■ What is being asked
Would you please output only the lines from the one containing "- O controle" through the end of the entries below, exactly as written?

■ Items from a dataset
━━━━━━

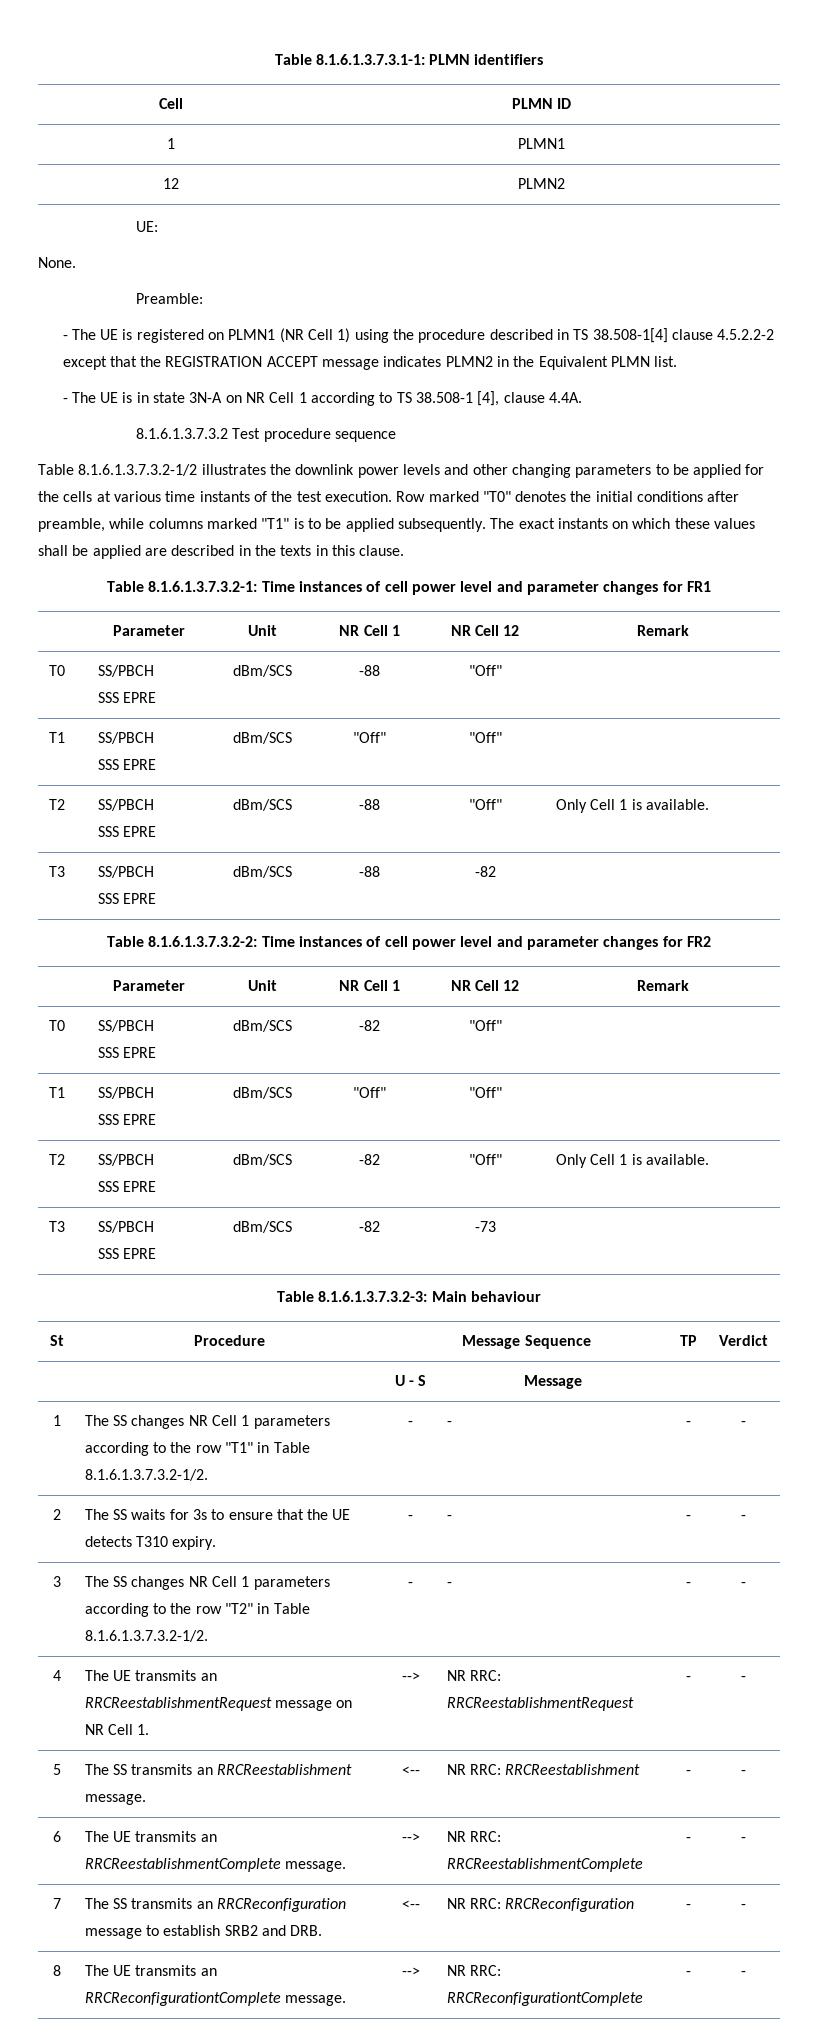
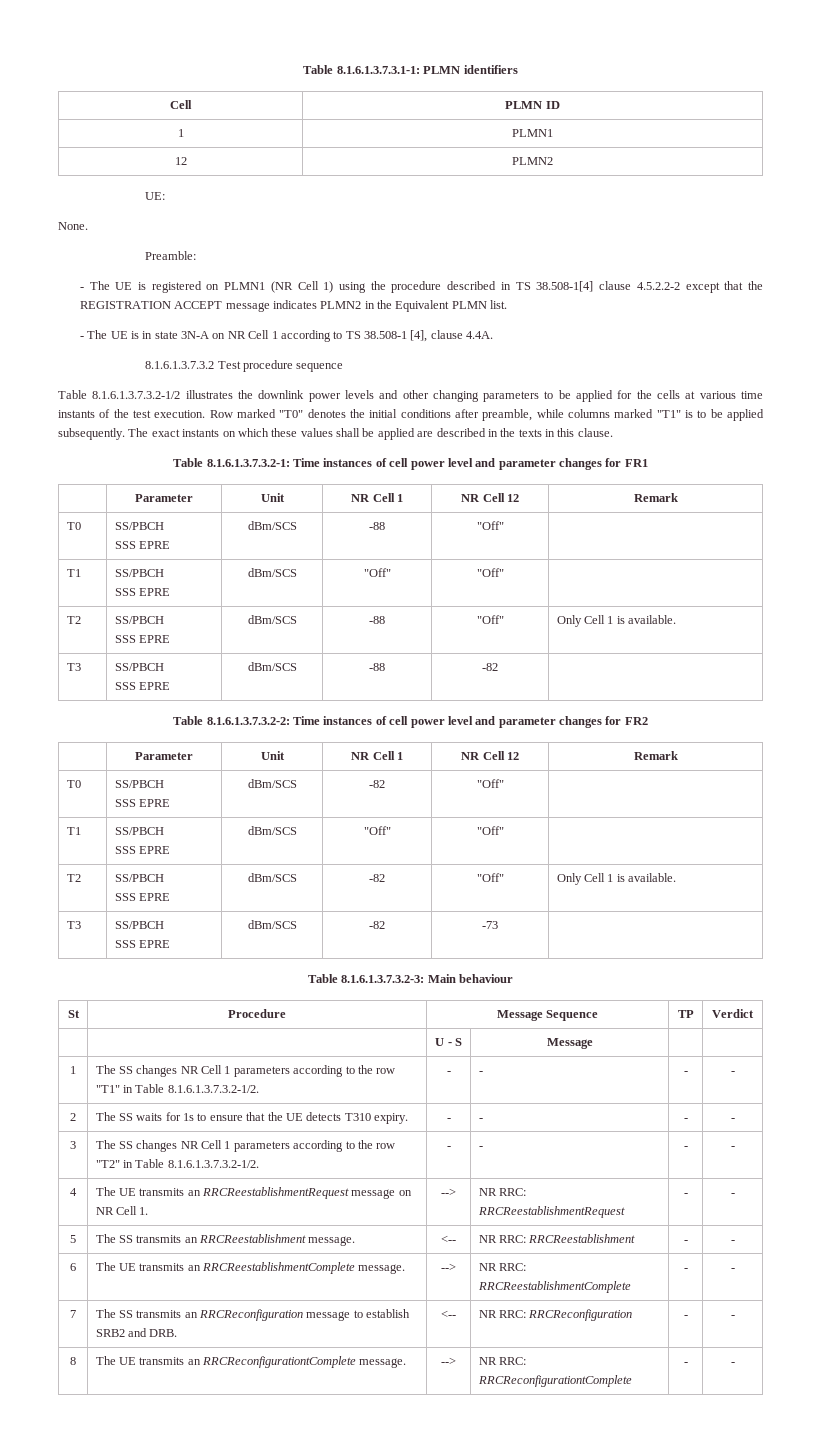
- 2 | The SS waits for 3s to ensure that the UE detects T310 expiry. | - | - | - | -
+ 2 | The SS waits for 1s to ensure that the UE detects T310 expiry. | - | - | - | -

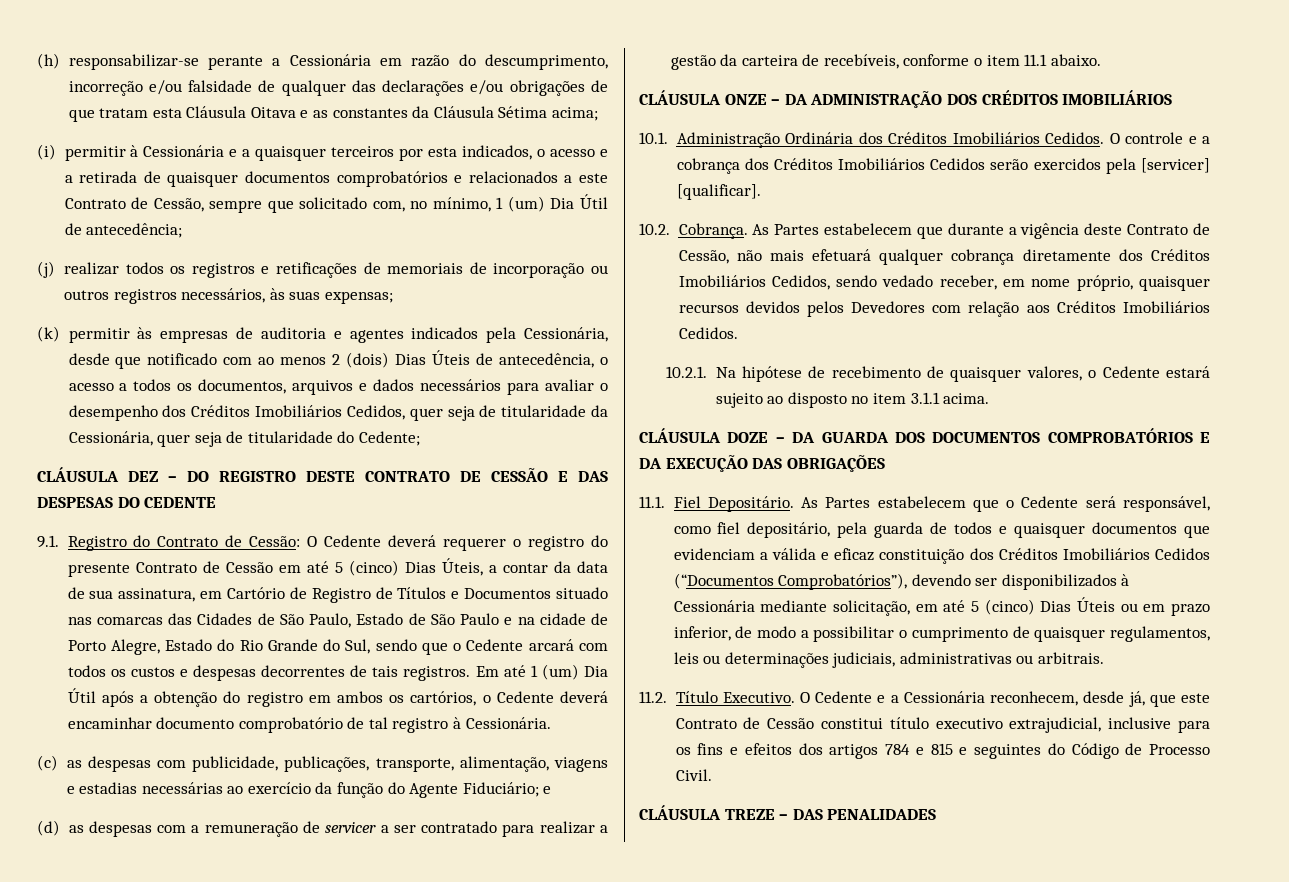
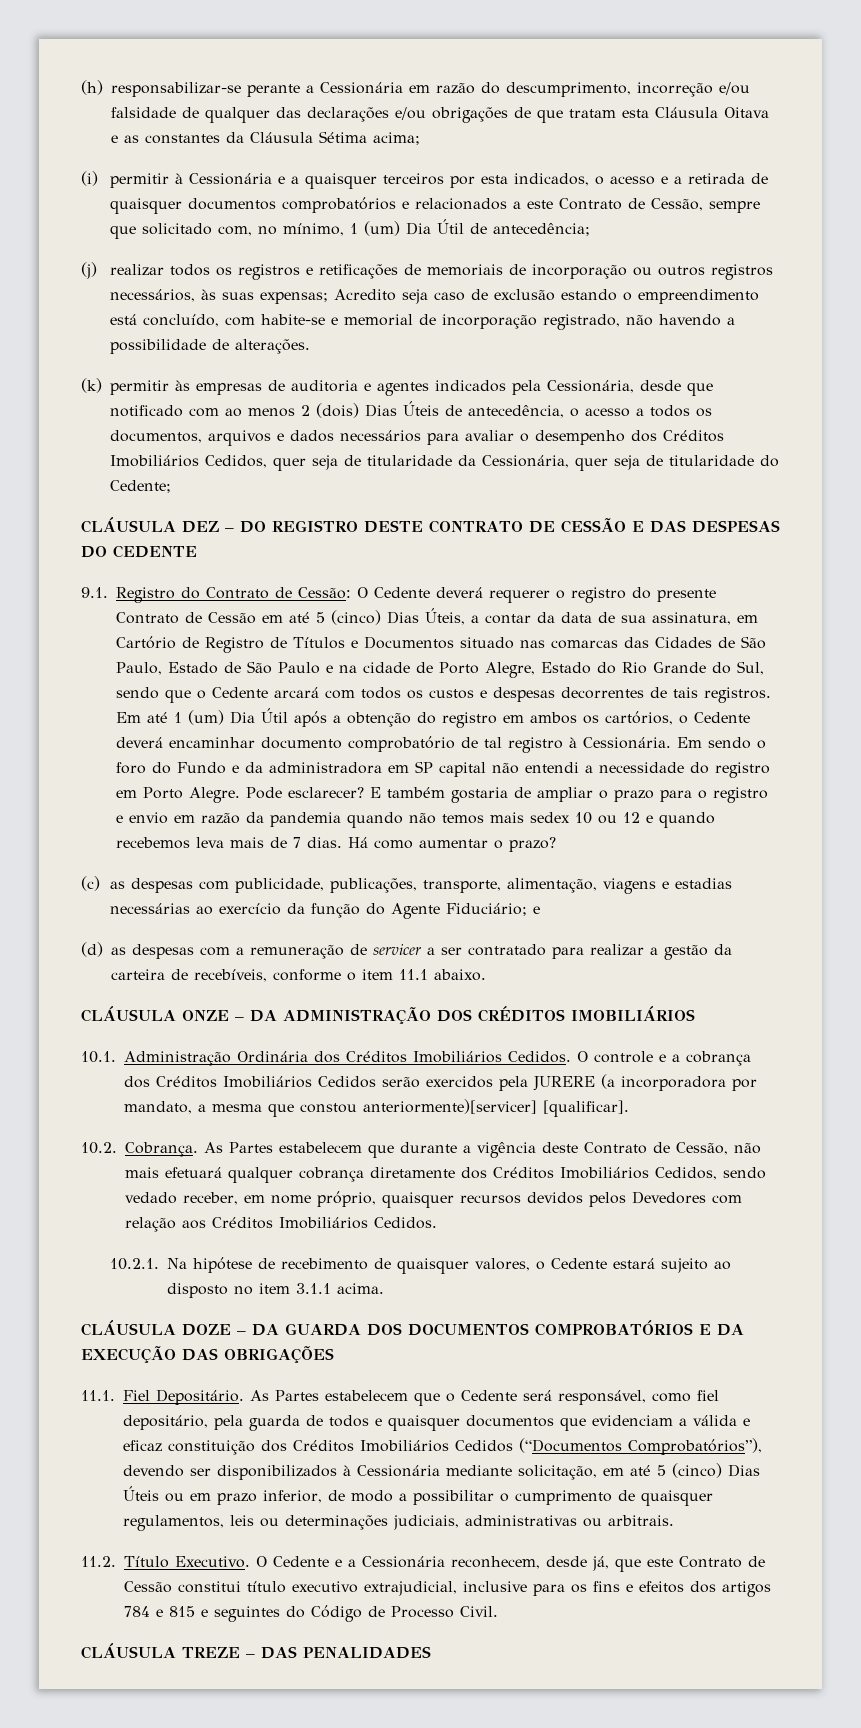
- (j) realizar todos os registros e retificações de memoriais de incorporação ou outros registros necessários, às suas expensas;
+ (j) realizar todos os registros e retificações de memoriais de incorporação ou outros registros necessários, às suas expensas; Acredito seja caso de exclusão estando o empreendimento está concluído, com habite-se e memorial de incorporação registrado, não havendo a possibilidade de alterações.
+ Em sendo o foro do Fundo e da administradora em SP capital não entendi a necessidade do registro em Porto Alegre. Pode esclarecer? E também gostaria de ampliar o prazo para o registro e envio em razão da pandemia quando não temos mais sedex 10 ou 12 e quando recebemos leva mais de 7 dias. Há como aumentar o prazo?
- O controle e a cobrança dos Créditos Imobiliários Cedidos serão exercidos pela [servicer] [qualificar].
+ O controle e a cobrança dos Créditos Imobiliários Cedidos serão exercidos pela JURERE (a incorporadora por mandato, a mesma que constou anteriormente)[servicer] [qualificar].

━━━━━━

■ Exercise response
- O controle e a cobrança dos Créditos Imobiliários Cedidos serão exercidos pela [servicer] [qualificar].
+ O controle e a cobrança dos Créditos Imobiliários Cedidos serão exercidos pela JURERE (a incorporadora por mandato, a mesma que constou anteriormente)[servicer] [qualificar].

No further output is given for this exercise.